A los antropólogos
les gusta ver a la sociedad como un sistema de acciones simbólicas, una estructura
de estatus y roles, costumbres y reglas de conductas designadas a servir de
vehículos para el heroísmo terrestre. Lo
que algunos antropólogos llaman “relatividad cultural” es, en el fondo, la
relatividad del sistema heroico a través del mundo. Cada sistema define roles para la dramatización
de varios grados de heroísmo. Desde el
heroísmo de Alejandro Magno, Buda o el Che Guevara al heroísmo y fama del
jugador de fútbol o la actriz de televisión hasta el heroísmo de la vida diaria y anónima.
No importa que el
sistema cultural del héroe sea mágico o religioso, primitivo o secular o científico
y civilizado. El propósito siempre es el
mismo. Proporciona la posibilidad de
obtener un sentimiento primario de valor, de singularidad cósmica, de utilidad última
y de significado indudable. Es el
sentido de crear un lugar en el mundo.
Es la esperanza y la creencia de
que las cosas que el ser humano crea en la sociedad son de significado y valor
permanente, de que ellas sobrevivirán su muerte y decadencia.
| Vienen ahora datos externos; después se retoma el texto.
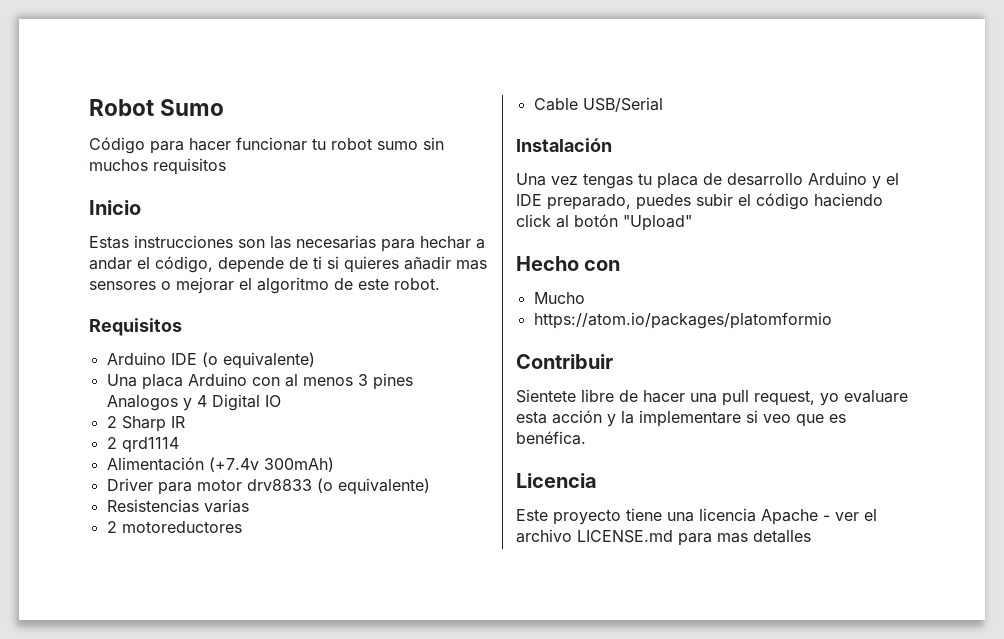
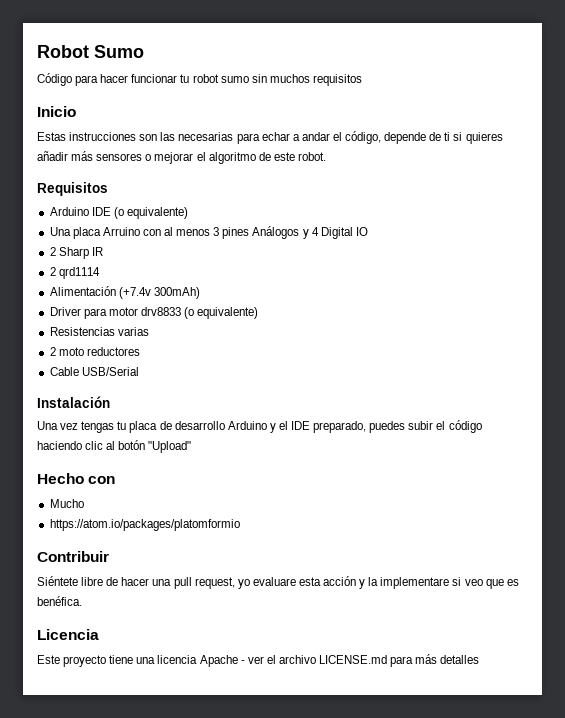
- Estas instrucciones son las necesarias para hechar a andar el código, depende de ti si quieres añadir mas sensores o mejorar el algoritmo de este robot.
+ Estas instrucciones son las necesarias para echar a andar el código, depende de ti si quieres añadir más sensores o mejorar el algoritmo de este robot.
- Una placa Arduino con al menos 3 pines Analogos y 4 Digital IO
+ Una placa Arruino con al menos 3 pines Análogos y 4 Digital IO
- 2 motoreductores
+ 2 moto reductores
- Una vez tengas tu placa de desarrollo Arduino y el IDE preparado, puedes subir el código haciendo click al botón "Upload"
+ Una vez tengas tu placa de desarrollo Arduino y el IDE preparado, puedes subir el código haciendo clic al botón "Upload"
- Sientete libre de hacer una pull request, yo evaluare esta acción y la implementare si veo que es benéfica.
+ Siéntete libre de hacer una pull request, yo evaluare esta acción y la implementare si veo que es benéfica.
- Este proyecto tiene una licencia Apache - ver el archivo LICENSE.md para mas detalles
+ Este proyecto tiene una licencia Apache - ver el archivo LICENSE.md para más detalles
De que tienen acceso a la inmortalidad.
En nuestra
cultura, especialmente en los tiempos modernos, el papel del héroe parece
demasiado grande para nosotros o nosotros demasiado pequeños para el y lo que
hacemos es disfrazar nuestra
insignificancia acumulando números en la libreta de banco o una casa un poco
mejor en el vecindario, un auto ultimo modelo o hijos brillantes para reflejar privadamente
nuestro sentido de valor. Por mucho que
lo enmascaremos, la motivación es la misma… ansia de singularidad cósmica, de
ser especiales, de sobresalir. Y aquí y allá,
de vez en cuando, a través de la copa mundial de fútbol, tenemos la oportunidad
de embarcarnos socialmente, en grande, con bombos y platillos en un proyecto heroico en donde el grupo
social y la Nación, a través del equipo que sirve de vicario, o de chivo
expiatorio si las cosas van mal, logran su singularidad. La victoria es aquel lugar privilegiado que nos permite separarnos del
resto y acceder a cierta inmortalidad que es, por ultimo, el objetivo del héroe. Por eso, no todos pueden ganar. Solo uno es
el elegido.
¿Cuan conciente esta
el ser humano de lo que hace para experimentar este sentimiento heroico?... ¿y
que es lo que lo genera? Pareciera que cada uno de nosotros repite la tragedia griega de Narciso. Estamos completa
y desesperanzadamente absorbidos en nosotros mismos. Si tenemos interés en
alguien, es primero en relacion a nuestro yo. En la Grecia antigua la suerte
era cuando la flecha hería al prójimo en lugar de herirnos a nosotros. Veinticinco mil anos de historia no han
cambiado este narcisismo básico. Su peor
aspecto es cuando sentimos que prácticamente todos son sacrificables, excepto
yo o la extensión de mi yo que es el grupo.
Lo cierto es que no somos capaces de evitar este egoísmo básico. A través de millones de años de
transformación el organismo ha tenido que proteger su propia integridad, su
identidad fisio-química y preservarla. En el caso del ser humano esta identidad
y el sentido de poder y actividad adscrito a ella se han hecho concientes.
A nivel funcional
el narcisismo es inseparable de la auto-estimación que se constituye simbólicamente. El narcisismo se alimenta de símbolos, de
ideas acerca del propio valor, de conceptos e imágenes cuya incorporación, expansión y permanencia pueden
ser alimentadas ilimitadamente en el dominio simbólico al ofrecer respuesta a
la necesidad de inmortalidad.
Es en la niñez
donde podemos ver sin ocultamiento esta lucha por la auto-estimación. El egoísmo y rivalidad característica entre
hermanos no es solo producto del crecimiento,
sino que, también, es la expresión del ansia típicamente humana que es el deseo
de sobresalir y de ser único en la creación.
Cuando se combina el narcisismo natural con la necesidad básica de auto-estimación
tenemos un ser que necesita sentirse a si mismo un objeto primario de
valor. Primero en el universo, representante universal de la vida. Es lo que podríamos llamar “significancia cósmica”. Cuando nos sentimos menesterosos de fuentes
colectivas de auto–estimacion, el
mundial de fútbol nos puede llenar el vacío. Y con menos daño que el fanatismo religioso. La
copa mundial se ha transformado, indudablemente, cada cuatro años, en el
símbolo embriagador de nuestra transformación heroica. Signo de excelencia que
nos ubica por encima del resto de la
humanidad. Por cuatro años tenemos la
posibilidad de ser reconocidos como los mejores. No es sorprendente, entonces, que quienes
ganen se sientan en la cúspide del mundo.